Es mußte also anders gehen.
Aber wie?
Ihr kam eine vage Idee…
***
Zamorra und Nicole befanden sich für eine Weile allein in Teds Villa. Der Reporter war mit seiner Gefährtin zu Carlottas Wohnung gefahren, um dort nach dem Rechten zu sehen.
»Hör zu, Chef«, schlug Nicole förmlich vor. »Ich bin der Meinung, wir sollten in unserer EDV-Bibliothek nachschauen, ob wir dort irgend etwas gespeichert haben über Katzen-Magie oder ähnliche Vorgänge. Vielleicht hilft uns das weiter. Ich gehe über die Regenbogenblumen ’rüber ins Château Montagne und bringe die entsprechenden Unterlagen als Buch, Ausdruck oder auf Diskette mit.«
Zamorra wollte schon abwinken. Da war wieder dieses unbehagliche Gefühl, das er hatte, wenn er an die Regenbogenblumen dachte. Und dann war da noch das Erlebnis, das Ted gehabt hatte.
Aber es machte keinen Sinn, Nicole damit zu belasten. Sie brauchten die Regenbogenblumen als Transportmittel, um in ihrem Kampf gegen die Schergen der Hölle beweglich zu sein.
Also nickte er nur und unterdrückte das ungute Gefühl.
»Überspiel’s doch einfach per Daten-Fern-Übertragung«, schlug er vor. »Falls du fündig wirst, ruf kurz an, und ich nehme Teds Computer in Betrieb.«
Nicole nickte.
Sie verschwand in Richtung Keller zu den Regenbogenblumen. Die reduzierten die Distanz zwischen Rom und dem Loire-Schloß auf ein paar Schritte.
Angst, wie Ted in grauem Nichts steckenzubleiben, hatte Nicole offensichtlich nicht.
Aber die Situation war schließlich auch völlig anders.
Sie entschwand nach Frankreich.
Zamorra blieb allein zurück.

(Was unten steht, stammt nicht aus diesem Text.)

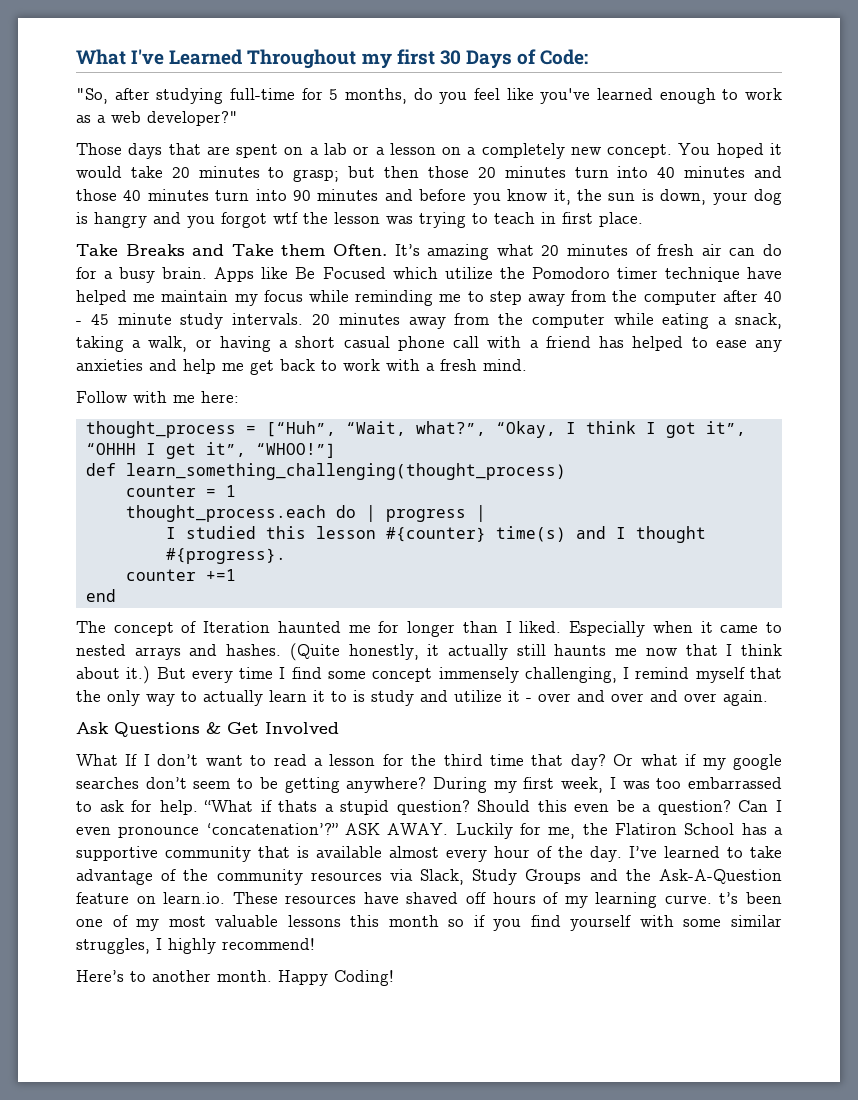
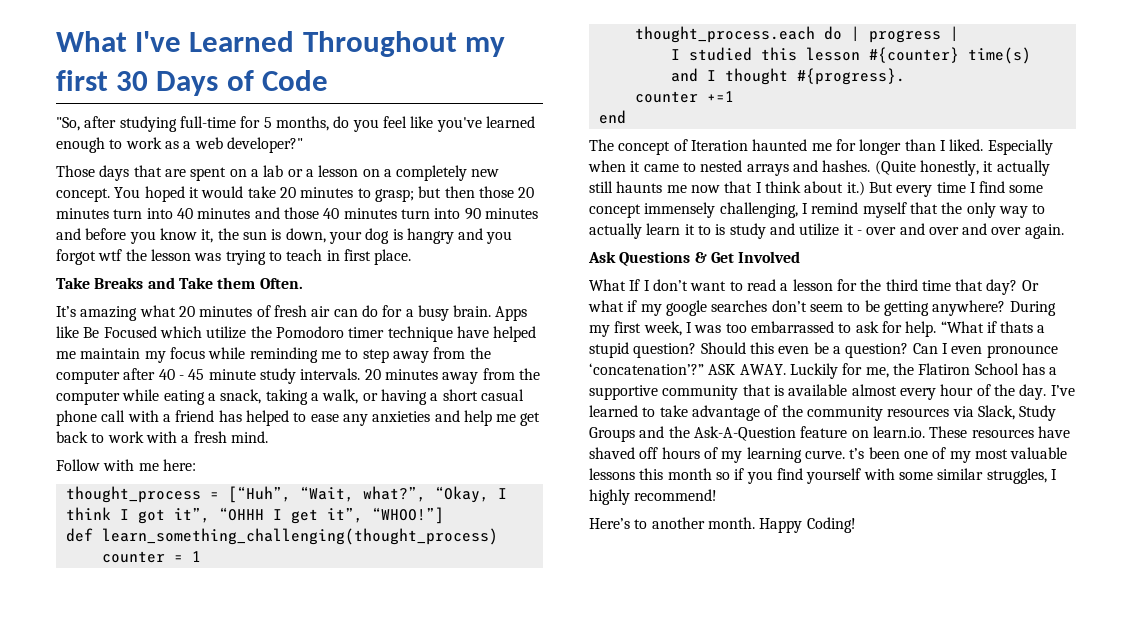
- What I've Learned Throughout my first 30 Days of Code:
+ What I've Learned Throughout my first 30 Days of Code
- Take Breaks and Take them Often. It’s amazing what 20 minutes of fresh air can do for a busy brain.
+ Take Breaks and Take them Often.
+ It’s amazing what 20 minutes of fresh air can do for a busy brain.

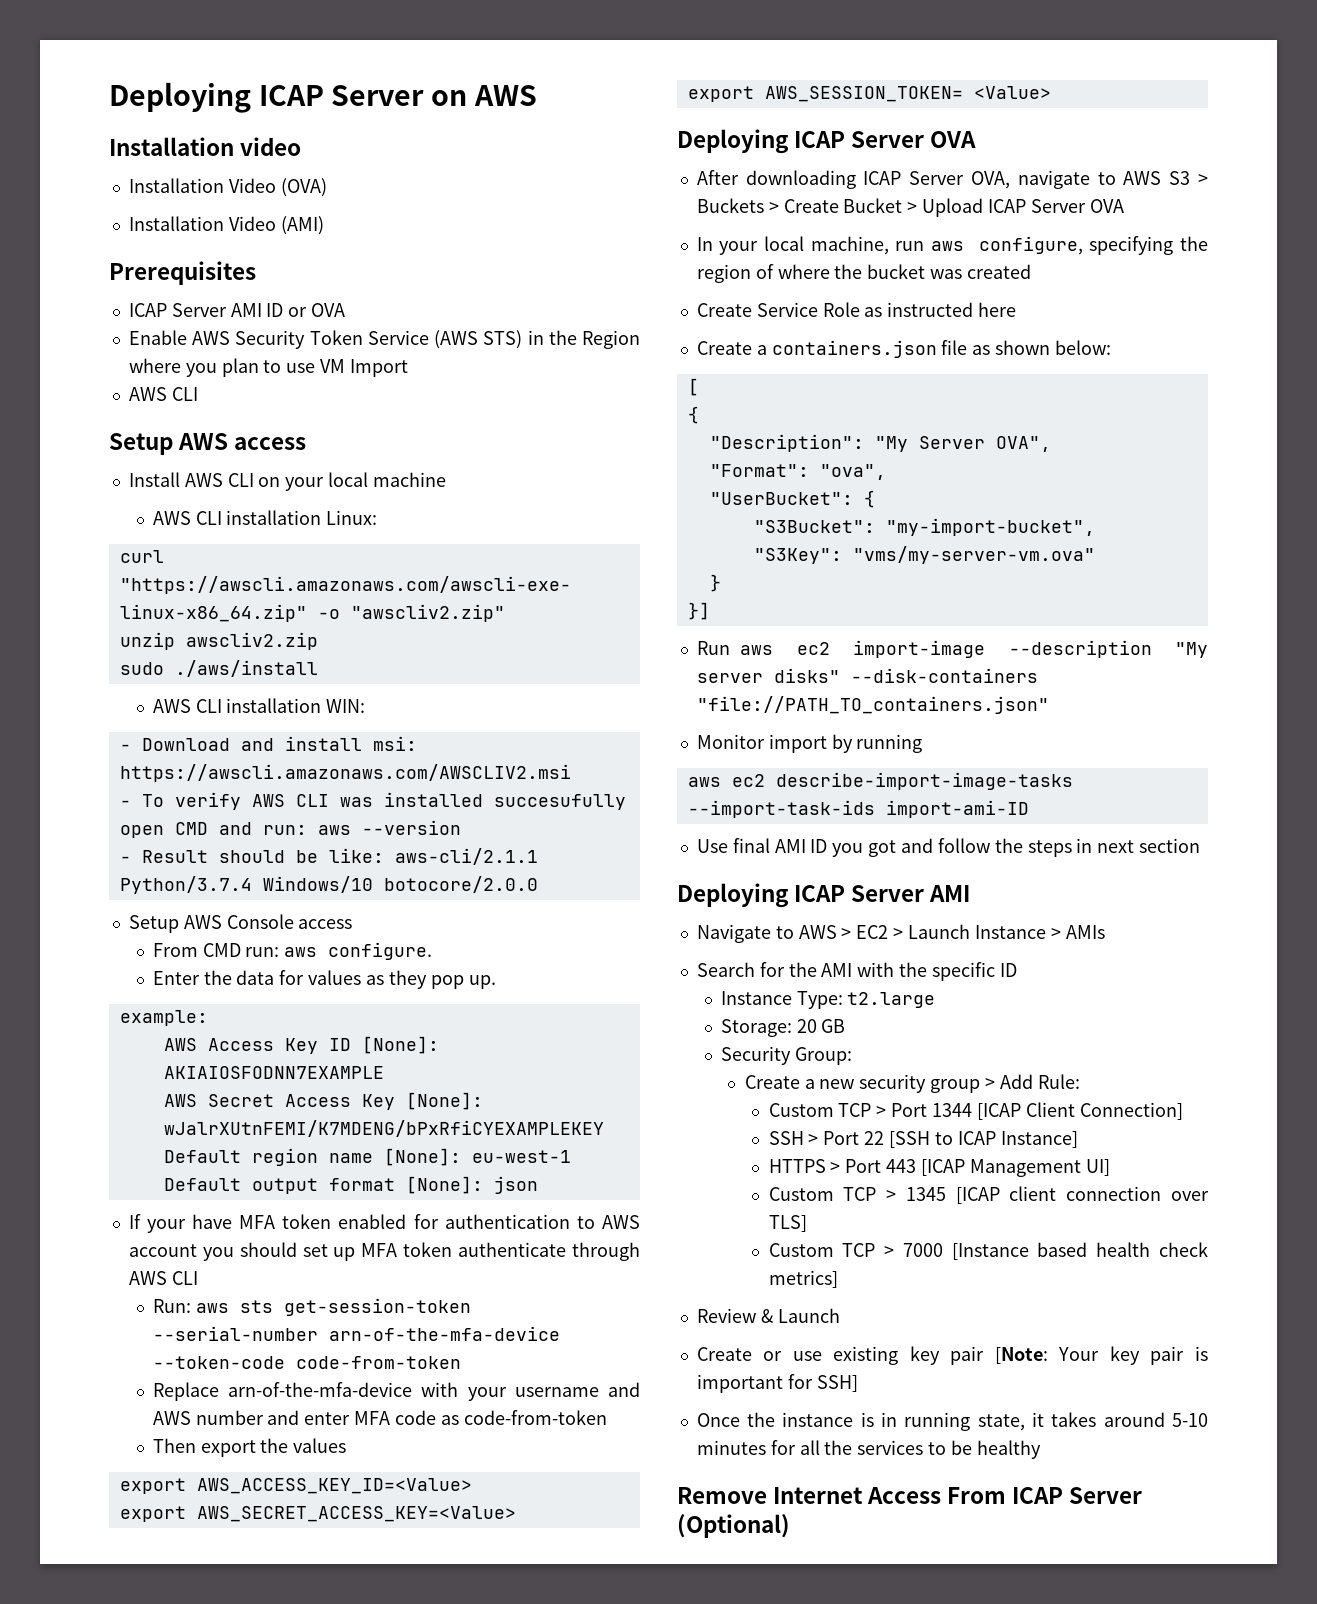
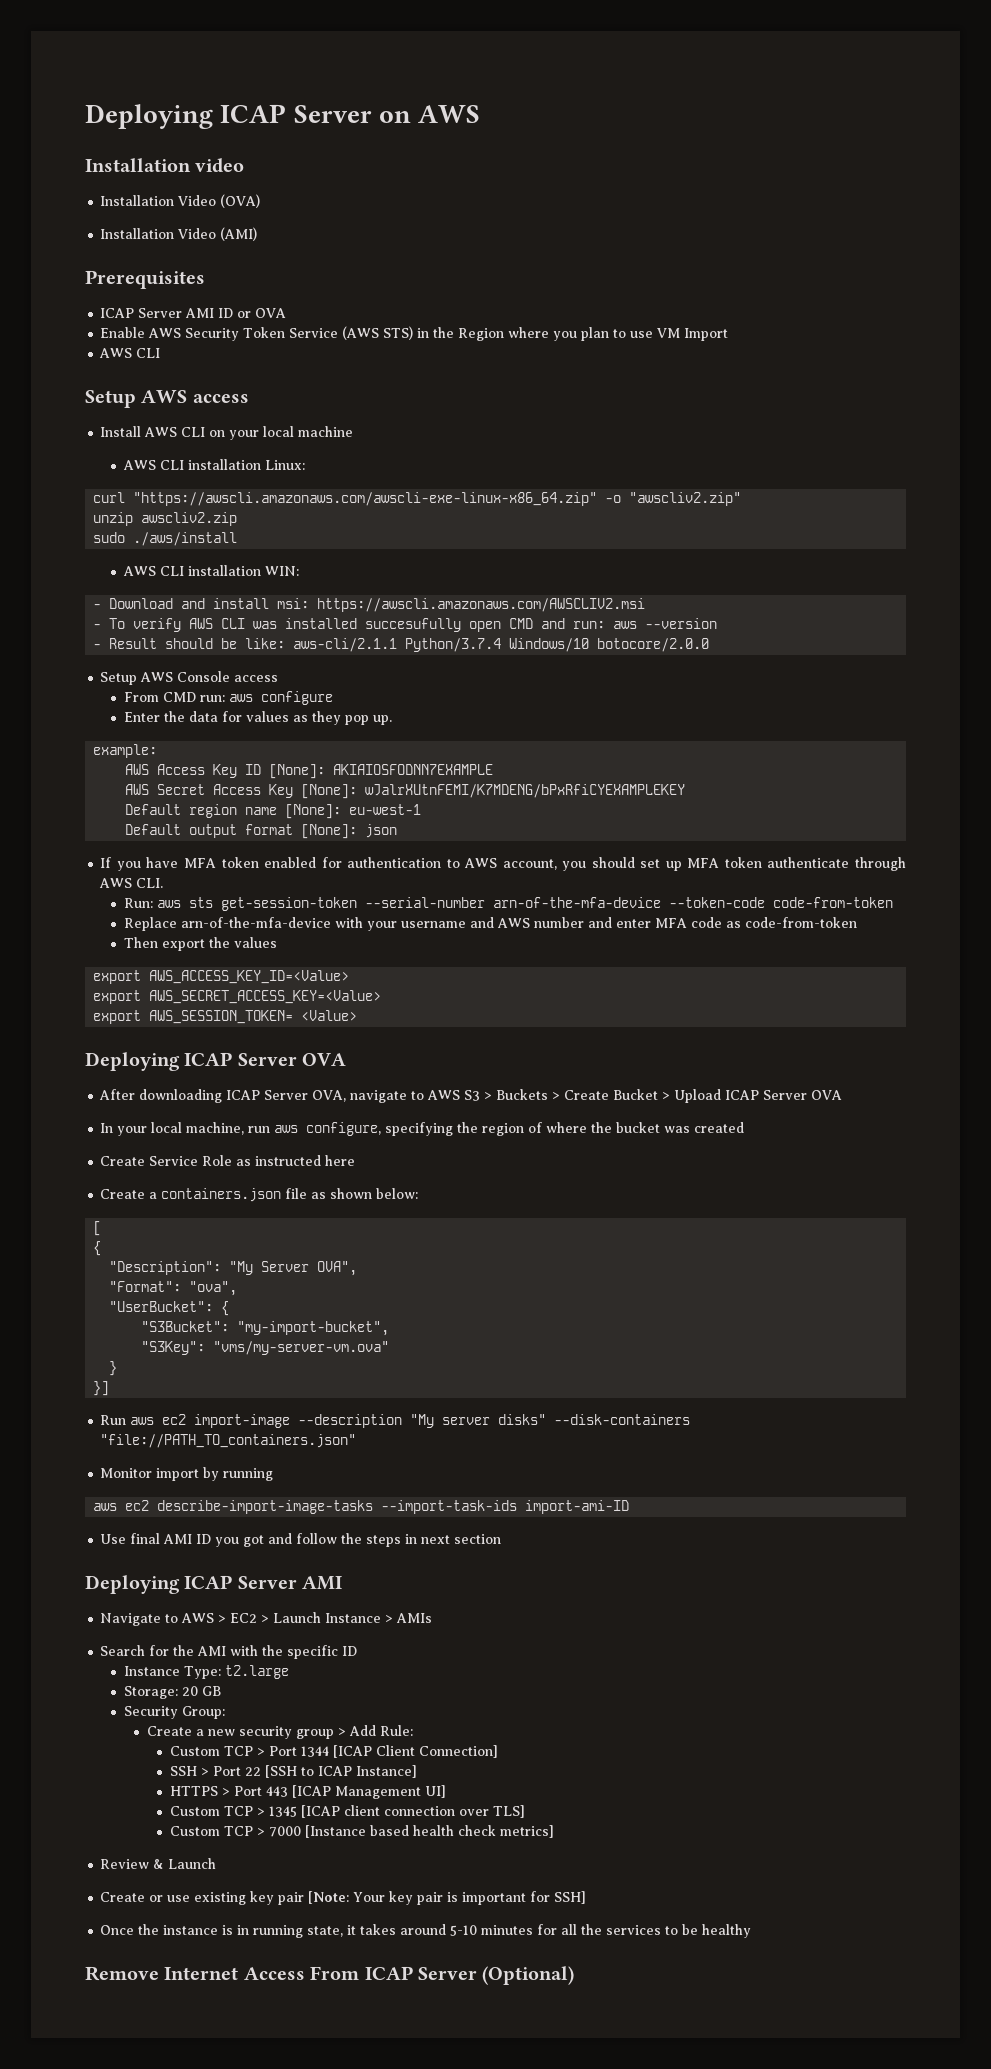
- From CMD run: aws configure.
+ From CMD run: aws configure
- If your have MFA token enabled for authentication to AWS account you should set up MFA token authenticate through AWS CLI
+ If you have MFA token enabled for authentication to AWS account, you should set up MFA token authenticate through AWS CLI.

Er versuchte sich auf Bagira und alles, was mit ihr zusammenhing, zu konzentrieren.
Und plötzlich stand sie vor ihm.
***
Bagira reiste per Schiene. Am Bahnhof ›Acqua Acetosa‹ stieg sie aus. Von hier aus war es nur ein knapper Kilometer Fußmarsch bis zu Ted Ewigks Villa.
Diesmal kam Bagira selbst, statt wie in der letzten Nacht einen Artverwandten zu schicken.
Tausend Meter. Zweitausend Schritte, bei denen sie sich ihr Vorgehen immer wieder durch den Kopf gehen ließ.
Aber sie sah keinen anderen Weg, wenn sie sich selbst treu bleiben wollte.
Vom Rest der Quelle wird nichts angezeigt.